For the rest of us, our fandom is couched in wariness and distrust. We would rather our teams not be discussed at all (at least until that moment when they are actively not included in a discussion in which we feel they should be included, which arouses a peculiar maelstrom of jealousy and confusion). We would rather not read things like this--"Can you say 12-0?"--because what immediately comes to mind are unfulfilled expectations, years of ignominy and defeat and hopelessness, the inevitable memories of 1999 (see above), of 1997 (the other year that Sports Illustrated, given its penchant for making championship picks by assigning intoxicated three-year-olds to throw darts, chose Penn State as the preseason No. 1), of 1988 (the first losing season for Joe Paterno since advent of the New Deal), of all the great disasters that have befallen us in years past. When they say--as they have, early and often--that our team has "the easiest schedule in the country," this does not ease our minds, either, because what immediately comes to mind is the fact that our particular team is capable of losing to anyone, at anytime. (Remember this?

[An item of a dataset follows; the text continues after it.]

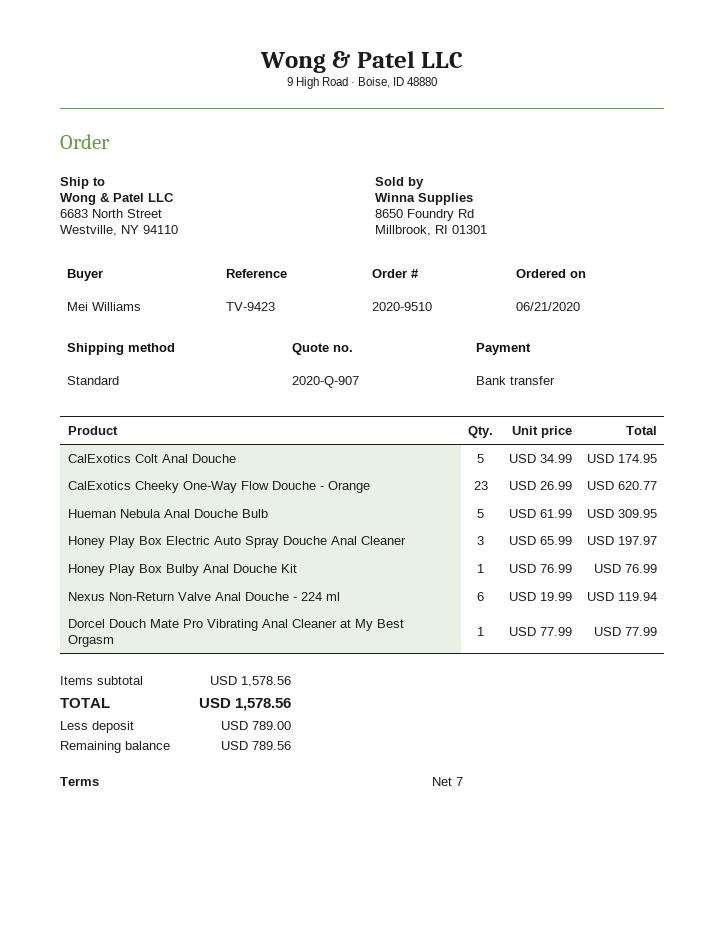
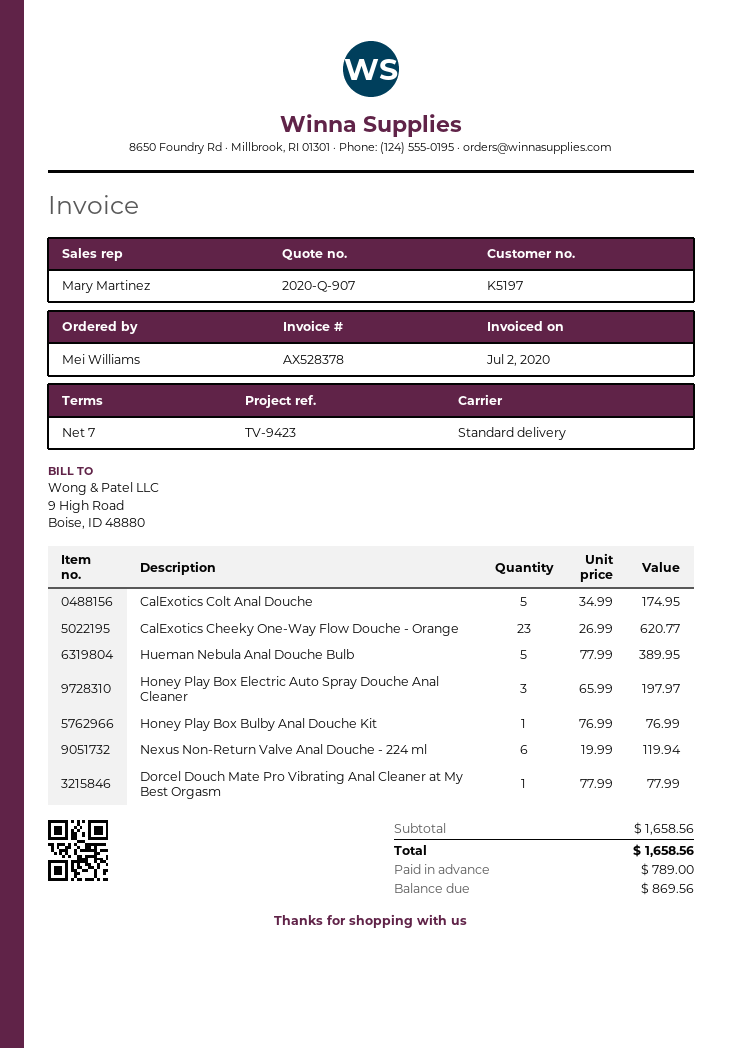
Hueman Nebula Anal Douche Bulb: 5 x 61.99 = 309.95 -> 5 x 77.99 = 389.95
subtotal: 1578.56 -> 1658.56
total: 1578.56 -> 1658.56
balance: 789.56 -> 869.56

Yeah, me neither.)

So here's what I sometimes wish, when I am feeling especially dour and skeptical and concerned about overhype, as I am heading into this season: That my alma mater could enter every year with absolutely no expectations. That there was somehow an embargo on preseason polls, that preseason "watch lists" would be considered a violation of federal law, that the very notion of prognostication did not apply to my alma mater; that the games themselves could somehow be vacuum-packed and left untampered until the first Saturday in September. At these moments, I wish that fandom remained spectral and irrational, and consisted of nothing but nostalgia and a vague cloud of hope. That way, we could always expect the worst. And if something good happened, we could just say we knew it all along.

3 comments:

Unknown said...

I just registered so I could say: Another fantastic entry. I love this blog and am really glad I stumbled upon it after reading Game of Kings (which was great). I eagerly anticipate your next book.

Anonymous said...

Dear Michael. Please come back to the Beacon Journal. They'll pay you poorly and you'll face layoff.

However, their sports writers (mostly) suck. You do not suck.

Thanks for your consideration.

Michael Weinreb said...

WCS: Thank you. I'm still not sure where this whole enterprise is going, or how it is supposed to work, so I'm happy I have at least achieved coherence. Tell your friends.
Anonymous: I assure you, I sucked quite often when I worked at the Beacon Journal.